▶ [Records for this exercise]:
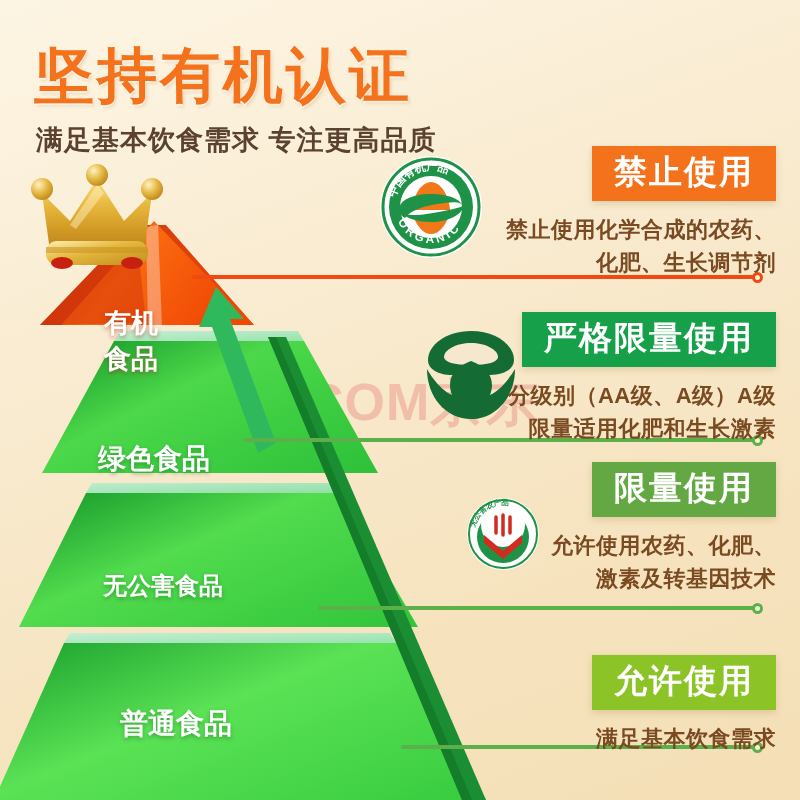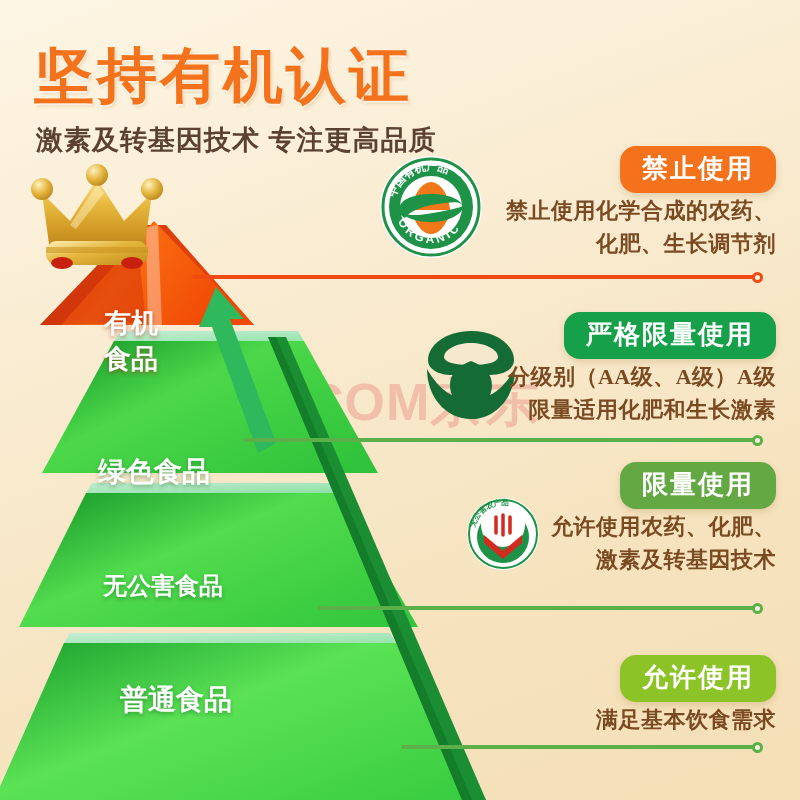"激素及转基因技术 专注更高品质" div.subhead { text: 激素及转基因技术 -> 满足基本饮食需求 }
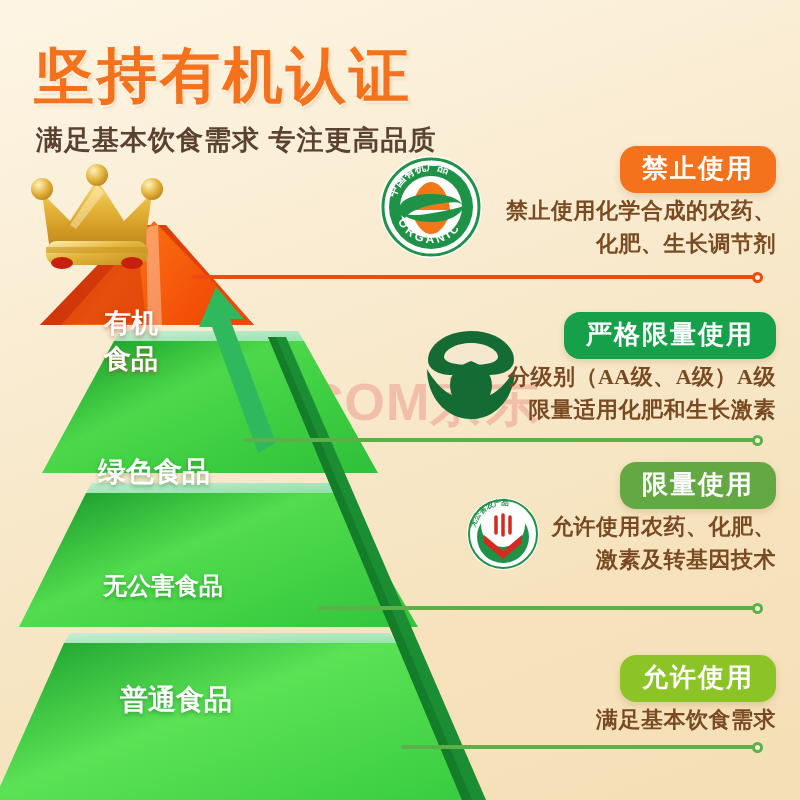"禁止使用" .badge { border-radius: 16px -> 0; font-size: 26px -> 33px }
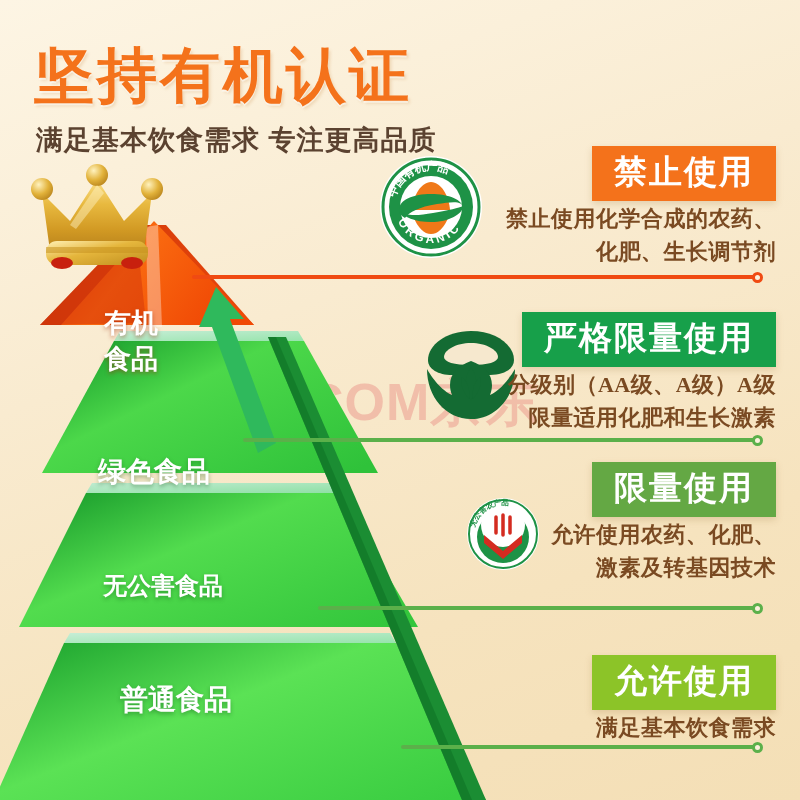"禁止使用化学合成的农药、" .desc { font-family: Liberation Serif, serif -> none; margin-top: 1px -> 12px }
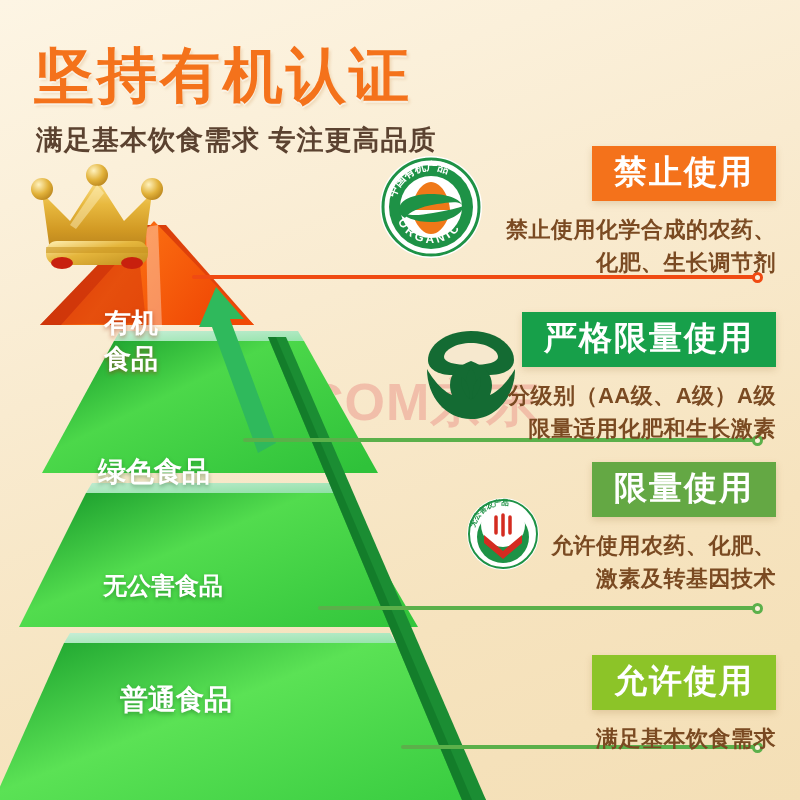"绿色食品" .label-green { top: 453px -> 440px }
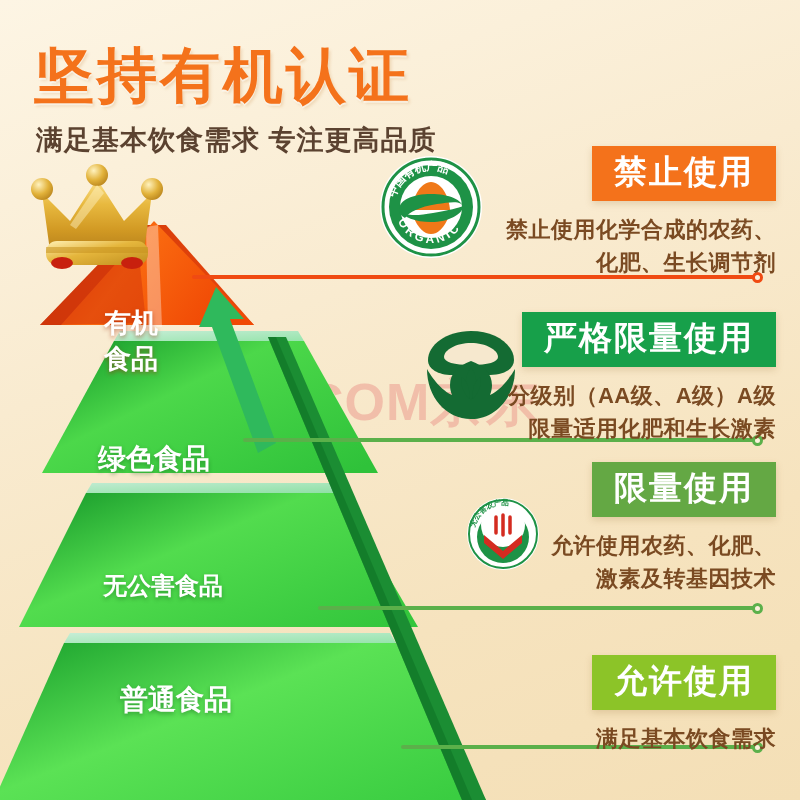"普通食品" .label-common { top: 681px -> 705px }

▶ [Task description]:
Only the lines from the one containing "border-radius: 16px ->" through the end of the data above are to be output, exactly and without pictures.

▶ [Exercise result]:
"禁止使用" .badge { border-radius: 16px -> 0; font-size: 26px -> 33px }
"禁止使用化学合成的农药、" .desc { font-family: Liberation Serif, serif -> none; margin-top: 1px -> 12px }
"绿色食品" .label-green { top: 453px -> 440px }
"普通食品" .label-common { top: 681px -> 705px }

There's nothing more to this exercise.